Filter the material, keeping only lines with the word "cols".

:: GIVEN ENTRIES

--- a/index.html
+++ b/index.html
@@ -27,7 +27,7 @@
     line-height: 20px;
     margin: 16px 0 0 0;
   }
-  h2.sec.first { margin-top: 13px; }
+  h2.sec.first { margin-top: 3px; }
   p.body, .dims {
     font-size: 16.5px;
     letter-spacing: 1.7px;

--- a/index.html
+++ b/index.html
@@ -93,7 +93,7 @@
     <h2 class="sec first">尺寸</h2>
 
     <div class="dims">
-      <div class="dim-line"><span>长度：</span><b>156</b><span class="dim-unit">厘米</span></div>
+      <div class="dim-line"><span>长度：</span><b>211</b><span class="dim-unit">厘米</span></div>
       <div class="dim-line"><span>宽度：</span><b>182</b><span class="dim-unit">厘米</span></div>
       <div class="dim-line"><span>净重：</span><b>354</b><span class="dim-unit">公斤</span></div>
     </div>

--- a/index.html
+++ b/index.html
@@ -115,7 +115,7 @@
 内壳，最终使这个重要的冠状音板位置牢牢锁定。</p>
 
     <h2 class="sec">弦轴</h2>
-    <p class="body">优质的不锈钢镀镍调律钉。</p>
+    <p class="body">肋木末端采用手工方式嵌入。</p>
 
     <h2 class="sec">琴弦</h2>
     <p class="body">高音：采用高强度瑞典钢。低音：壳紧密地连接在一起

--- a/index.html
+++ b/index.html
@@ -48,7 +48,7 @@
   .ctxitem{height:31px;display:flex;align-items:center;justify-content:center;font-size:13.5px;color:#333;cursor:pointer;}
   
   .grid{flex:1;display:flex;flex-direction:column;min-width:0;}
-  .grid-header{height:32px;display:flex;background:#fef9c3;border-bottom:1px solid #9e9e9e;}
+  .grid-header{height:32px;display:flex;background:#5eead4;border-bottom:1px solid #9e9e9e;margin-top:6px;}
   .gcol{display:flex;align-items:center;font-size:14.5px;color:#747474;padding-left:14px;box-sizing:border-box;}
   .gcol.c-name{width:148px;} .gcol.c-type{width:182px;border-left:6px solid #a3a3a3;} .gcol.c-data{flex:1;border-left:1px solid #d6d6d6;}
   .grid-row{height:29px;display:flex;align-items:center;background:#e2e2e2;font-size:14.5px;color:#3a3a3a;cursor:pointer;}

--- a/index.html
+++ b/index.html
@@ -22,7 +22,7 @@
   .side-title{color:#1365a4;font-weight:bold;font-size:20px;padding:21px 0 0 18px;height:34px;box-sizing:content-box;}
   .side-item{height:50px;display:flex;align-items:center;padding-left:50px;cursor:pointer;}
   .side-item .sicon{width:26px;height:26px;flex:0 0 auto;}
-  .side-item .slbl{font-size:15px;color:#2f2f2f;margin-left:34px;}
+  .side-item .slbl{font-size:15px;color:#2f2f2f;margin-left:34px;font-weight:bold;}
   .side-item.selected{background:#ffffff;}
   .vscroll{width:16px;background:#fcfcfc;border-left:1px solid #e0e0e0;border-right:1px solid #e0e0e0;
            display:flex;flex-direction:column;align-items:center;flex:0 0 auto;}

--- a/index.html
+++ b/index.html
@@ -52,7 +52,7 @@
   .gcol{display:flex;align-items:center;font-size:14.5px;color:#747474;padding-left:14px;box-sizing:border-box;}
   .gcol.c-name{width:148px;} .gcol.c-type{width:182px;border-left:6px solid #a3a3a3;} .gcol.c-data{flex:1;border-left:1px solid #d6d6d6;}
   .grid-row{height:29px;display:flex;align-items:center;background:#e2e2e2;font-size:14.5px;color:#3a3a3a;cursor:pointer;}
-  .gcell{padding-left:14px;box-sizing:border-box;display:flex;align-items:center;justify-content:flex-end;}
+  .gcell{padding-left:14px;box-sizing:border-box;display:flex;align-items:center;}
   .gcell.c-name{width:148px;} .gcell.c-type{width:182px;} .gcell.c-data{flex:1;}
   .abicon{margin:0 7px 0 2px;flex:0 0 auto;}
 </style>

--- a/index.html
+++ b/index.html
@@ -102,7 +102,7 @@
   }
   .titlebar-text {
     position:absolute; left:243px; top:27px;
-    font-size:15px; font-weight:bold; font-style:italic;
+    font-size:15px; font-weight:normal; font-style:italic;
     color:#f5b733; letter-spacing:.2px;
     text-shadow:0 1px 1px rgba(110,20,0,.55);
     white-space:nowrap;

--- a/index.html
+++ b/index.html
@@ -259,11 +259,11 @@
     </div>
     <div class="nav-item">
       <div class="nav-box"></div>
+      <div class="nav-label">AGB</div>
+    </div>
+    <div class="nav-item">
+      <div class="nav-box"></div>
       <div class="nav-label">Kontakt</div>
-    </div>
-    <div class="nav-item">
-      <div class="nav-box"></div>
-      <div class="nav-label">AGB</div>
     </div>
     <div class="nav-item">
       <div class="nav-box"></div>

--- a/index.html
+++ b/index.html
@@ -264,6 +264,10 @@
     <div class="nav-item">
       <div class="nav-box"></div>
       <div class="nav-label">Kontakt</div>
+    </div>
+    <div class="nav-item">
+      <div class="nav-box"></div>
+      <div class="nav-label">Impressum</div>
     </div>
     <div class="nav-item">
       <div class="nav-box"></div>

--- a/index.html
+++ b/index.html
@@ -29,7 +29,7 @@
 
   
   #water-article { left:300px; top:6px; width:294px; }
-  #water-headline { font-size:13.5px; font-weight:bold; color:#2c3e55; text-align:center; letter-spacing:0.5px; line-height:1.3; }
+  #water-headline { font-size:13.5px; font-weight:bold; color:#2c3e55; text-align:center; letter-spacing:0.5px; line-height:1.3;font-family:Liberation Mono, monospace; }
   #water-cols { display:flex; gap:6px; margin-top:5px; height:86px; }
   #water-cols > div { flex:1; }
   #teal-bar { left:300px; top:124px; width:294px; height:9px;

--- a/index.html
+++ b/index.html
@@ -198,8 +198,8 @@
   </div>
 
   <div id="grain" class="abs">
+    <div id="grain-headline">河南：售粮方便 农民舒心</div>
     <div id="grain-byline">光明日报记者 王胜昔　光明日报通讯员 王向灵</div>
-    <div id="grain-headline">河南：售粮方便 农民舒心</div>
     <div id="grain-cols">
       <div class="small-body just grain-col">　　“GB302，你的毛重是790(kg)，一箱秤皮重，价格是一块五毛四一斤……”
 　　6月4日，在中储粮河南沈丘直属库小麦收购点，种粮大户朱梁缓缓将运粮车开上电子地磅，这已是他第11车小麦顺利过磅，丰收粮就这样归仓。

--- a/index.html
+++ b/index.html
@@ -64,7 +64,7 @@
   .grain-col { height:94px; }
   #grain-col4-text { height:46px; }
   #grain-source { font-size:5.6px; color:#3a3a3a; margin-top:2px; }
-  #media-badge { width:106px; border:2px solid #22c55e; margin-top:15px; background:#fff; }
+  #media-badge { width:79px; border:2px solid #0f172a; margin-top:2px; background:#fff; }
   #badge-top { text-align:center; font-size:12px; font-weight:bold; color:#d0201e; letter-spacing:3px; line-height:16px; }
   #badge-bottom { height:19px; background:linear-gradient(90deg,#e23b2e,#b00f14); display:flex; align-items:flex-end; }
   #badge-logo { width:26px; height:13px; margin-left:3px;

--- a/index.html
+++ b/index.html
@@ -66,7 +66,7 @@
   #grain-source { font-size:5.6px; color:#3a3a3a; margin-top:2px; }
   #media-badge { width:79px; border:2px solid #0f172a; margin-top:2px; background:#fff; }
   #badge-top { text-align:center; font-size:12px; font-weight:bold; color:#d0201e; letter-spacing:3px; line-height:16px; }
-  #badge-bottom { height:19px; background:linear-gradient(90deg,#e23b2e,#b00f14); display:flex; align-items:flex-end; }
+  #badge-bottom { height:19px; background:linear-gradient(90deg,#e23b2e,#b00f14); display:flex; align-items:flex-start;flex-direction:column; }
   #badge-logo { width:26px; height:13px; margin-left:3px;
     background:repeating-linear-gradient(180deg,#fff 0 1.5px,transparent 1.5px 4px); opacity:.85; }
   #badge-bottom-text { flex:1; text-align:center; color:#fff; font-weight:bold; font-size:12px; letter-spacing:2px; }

::::

#### YOUR SOLUTION
   #water-cols { display:flex; gap:6px; margin-top:5px; height:86px; }
   #water-cols > div { flex:1; }
     <div id="grain-cols">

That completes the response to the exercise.